Start of Source data

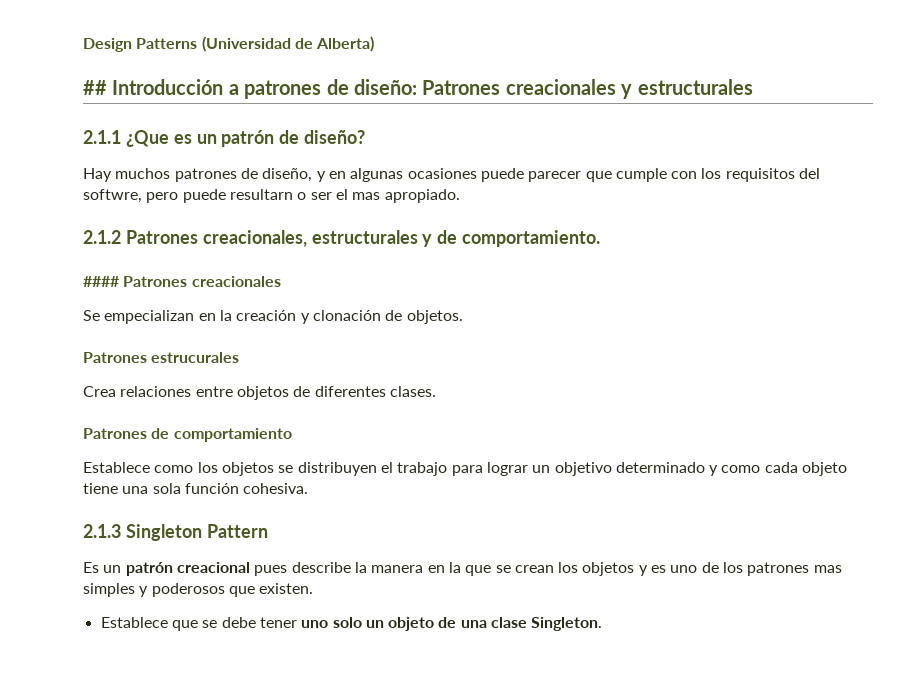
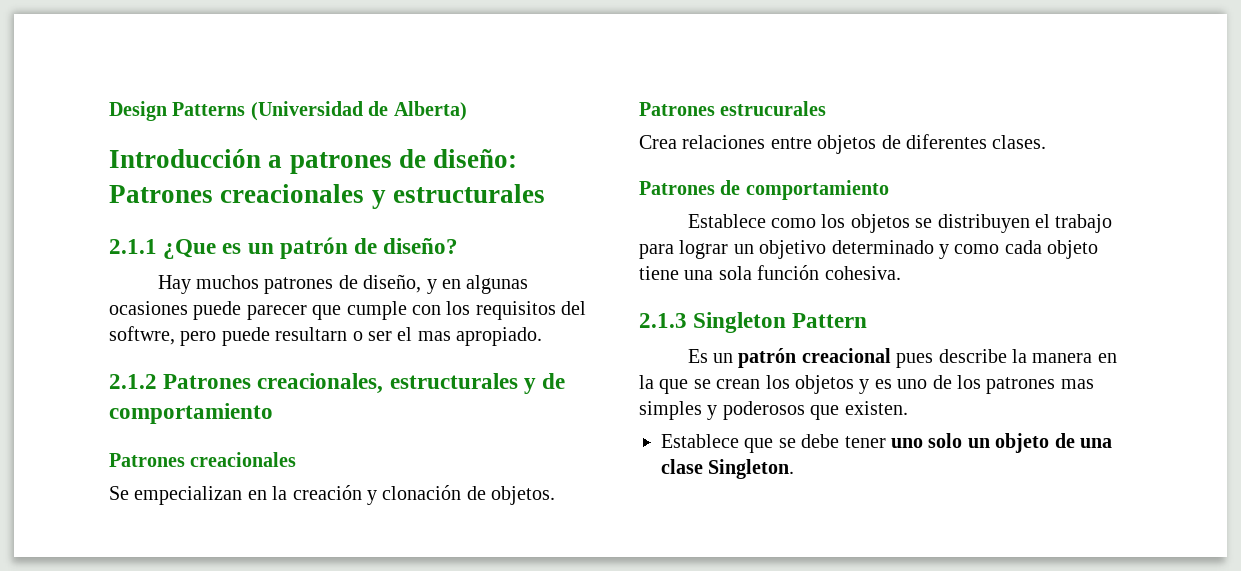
- ## Introducción a patrones de diseño: Patrones creacionales y estructurales
+ Introducción a patrones de diseño: Patrones creacionales y estructurales
- 2.1.2 Patrones creacionales, estructurales y de comportamiento.
- #### Patrones creacionales
+ 2.1.2 Patrones creacionales, estructurales y de comportamiento
+ Patrones creacionales

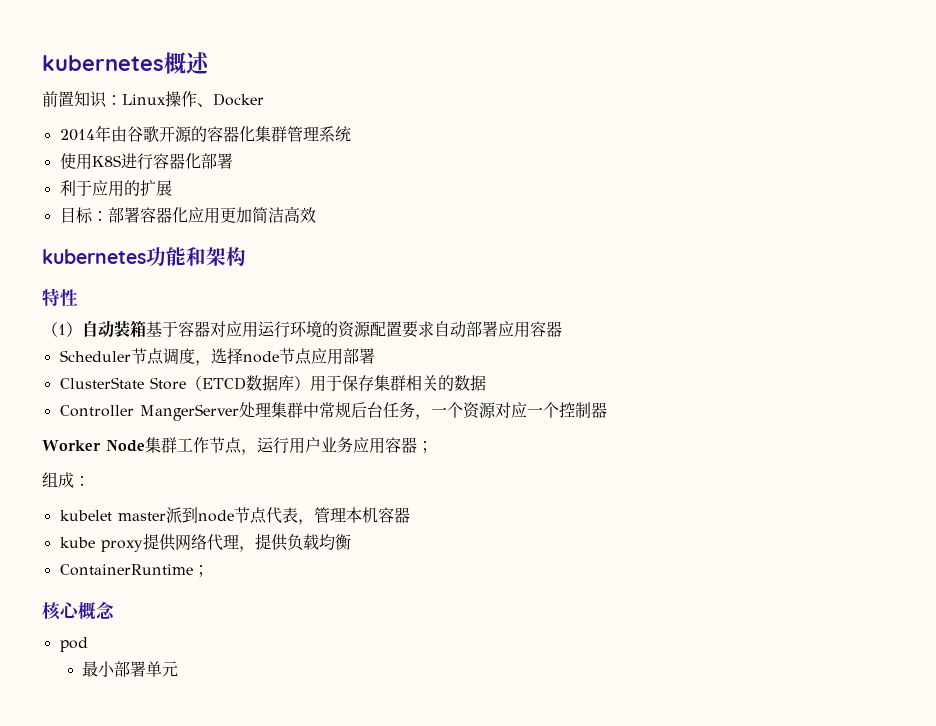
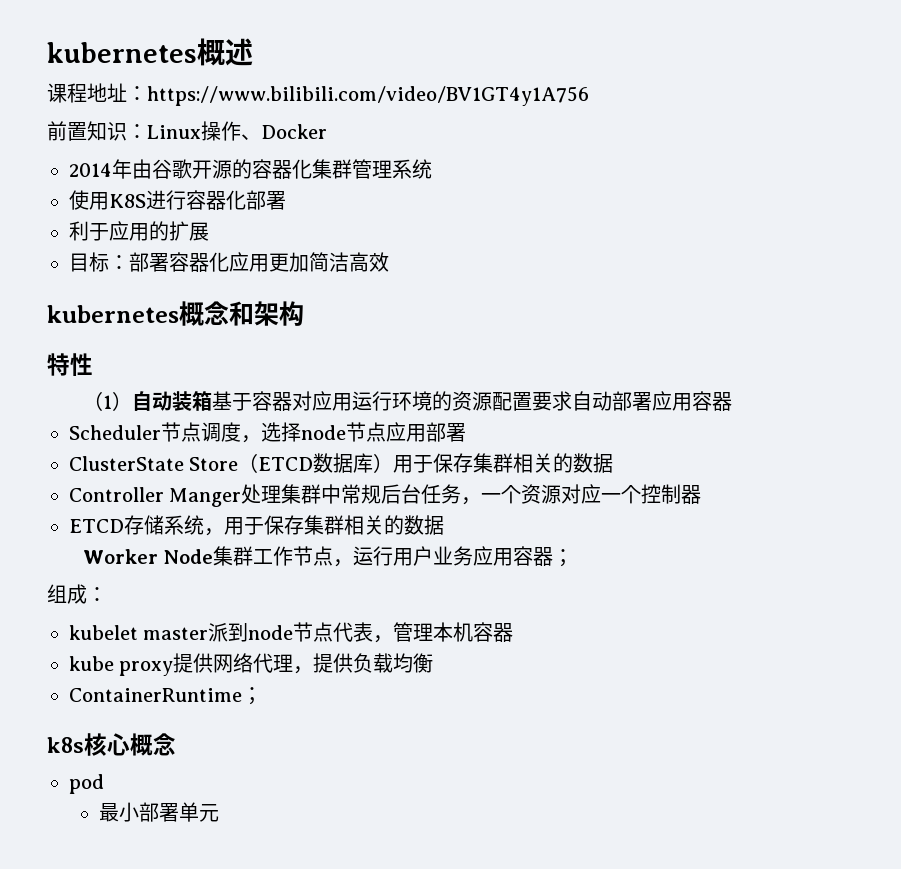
+ 课程地址：https://www.bilibili.com/video/BV1GT4y1A756
- kubernetes功能和架构
+ kubernetes概念和架构
- Controller MangerServer处理集群中常规后台任务，一个资源对应一个控制器
+ Controller Manger处理集群中常规后台任务，一个资源对应一个控制器
+ ETCD存储系统，用于保存集群相关的数据
- 核心概念
+ k8s核心概念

End of Source data

What you should do.
Within the records above, how many lines include the word "creacionales"? State the number by itself.

Task answer.
6